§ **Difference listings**
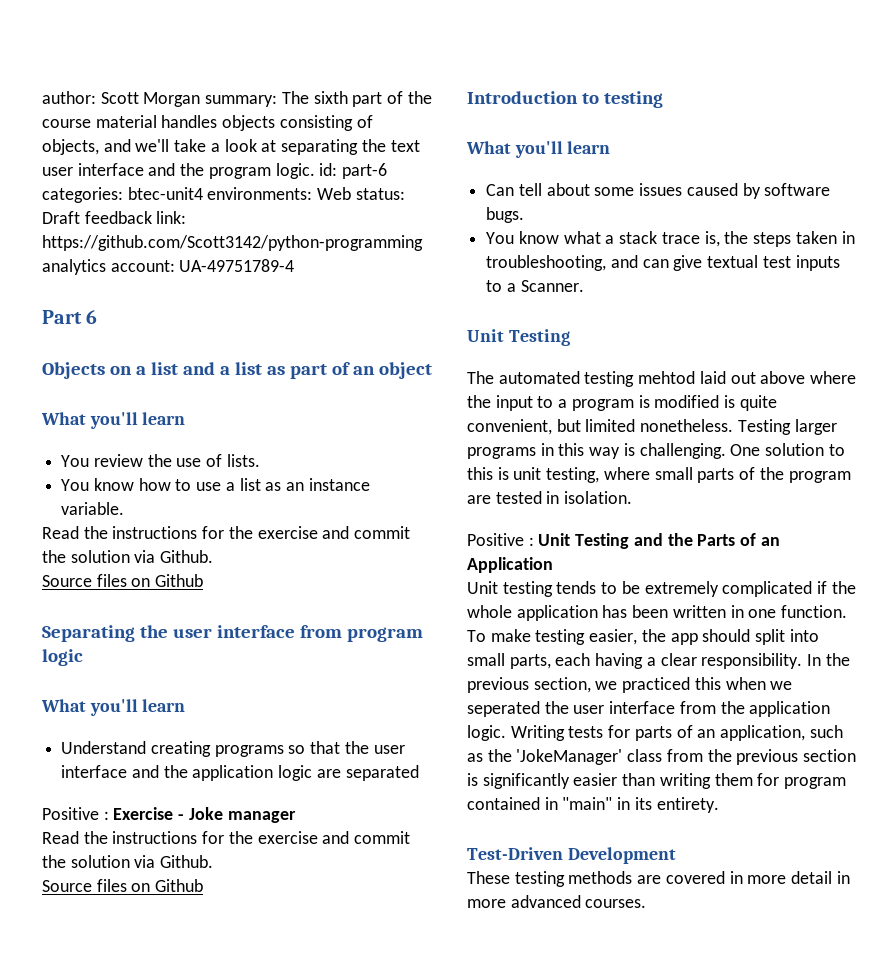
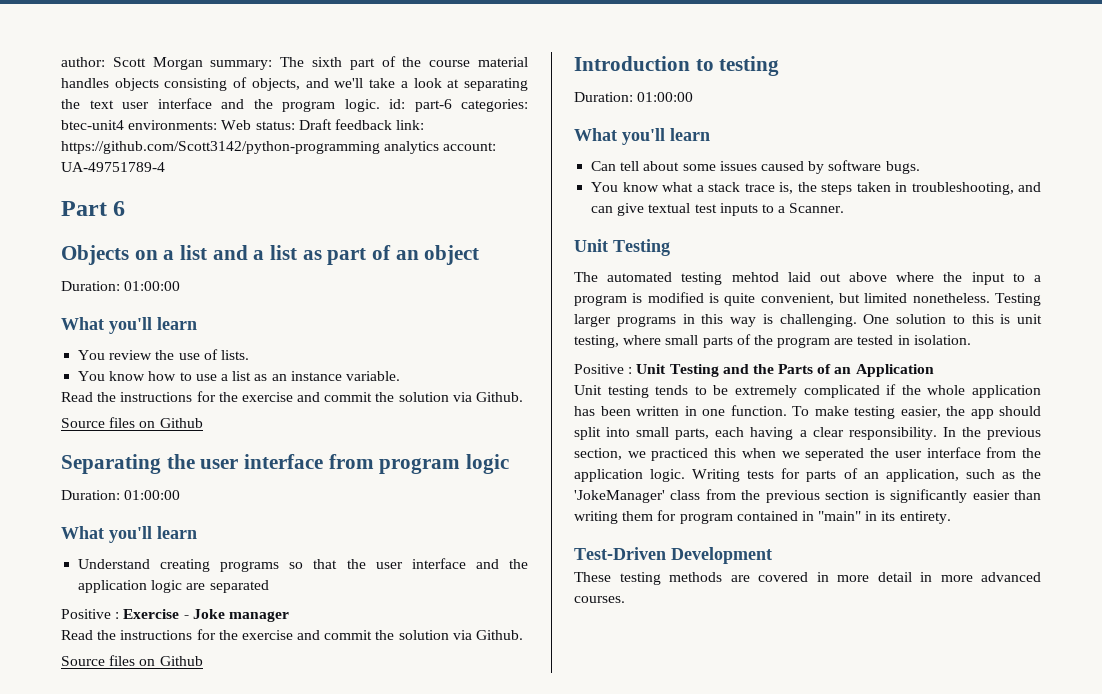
(432, 370) none -> [61,281,181,291] // Duration: 01:00:00
(83, 657) none -> [61,490,181,500] // Duration: 01:00:00
(663, 99) none -> [574,92,694,102] // Duration: 01:00:00

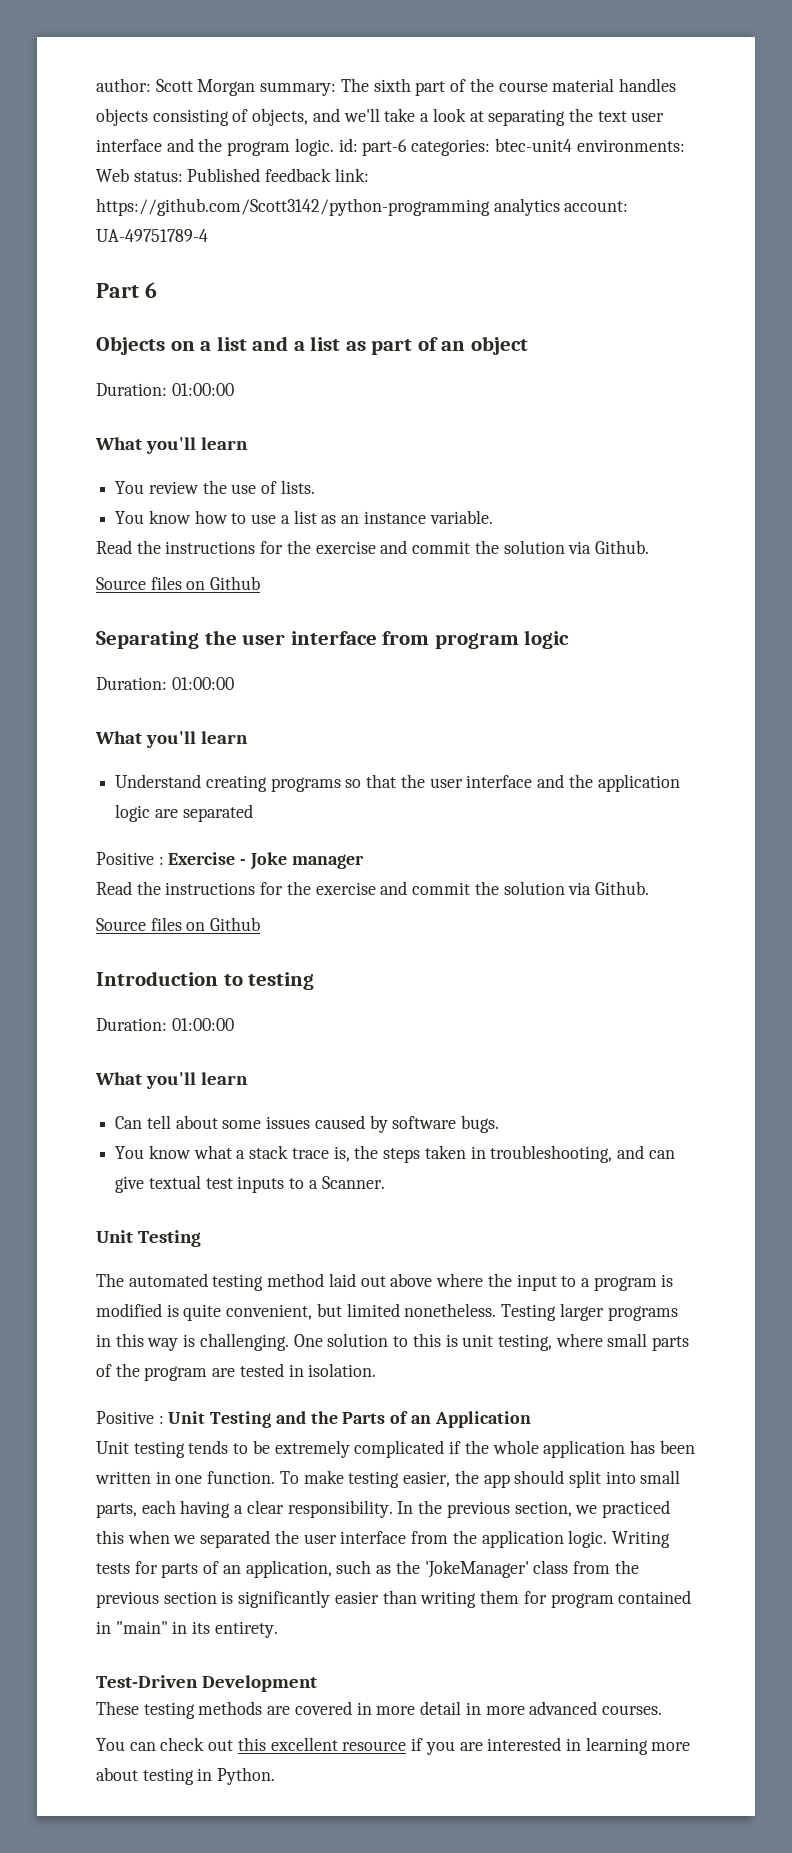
[298,119,332,130] Draft -> [187,168,261,182] Published
[731,272,779,282] mehtod -> [267,1273,325,1287] method
[805,448,865,461] seperated -> [200,1530,271,1548] separated
(625, 599) none -> [96,1737,691,1755] [96,1767,276,1785] // You can check out this excellent resource if you are interested in learning more about testing in Python.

§ **How to complete this task**
Each line from the one containing "[805,448,865,461] seperated ->" to the end of the records should be echoed exactly, and no other line.

§ **Answer section**
[805,448,865,461] seperated -> [200,1530,271,1548] separated
(625, 599) none -> [96,1737,691,1755] [96,1767,276,1785] // You can check out this excellent resource if you are interested in learning more about testing in Python.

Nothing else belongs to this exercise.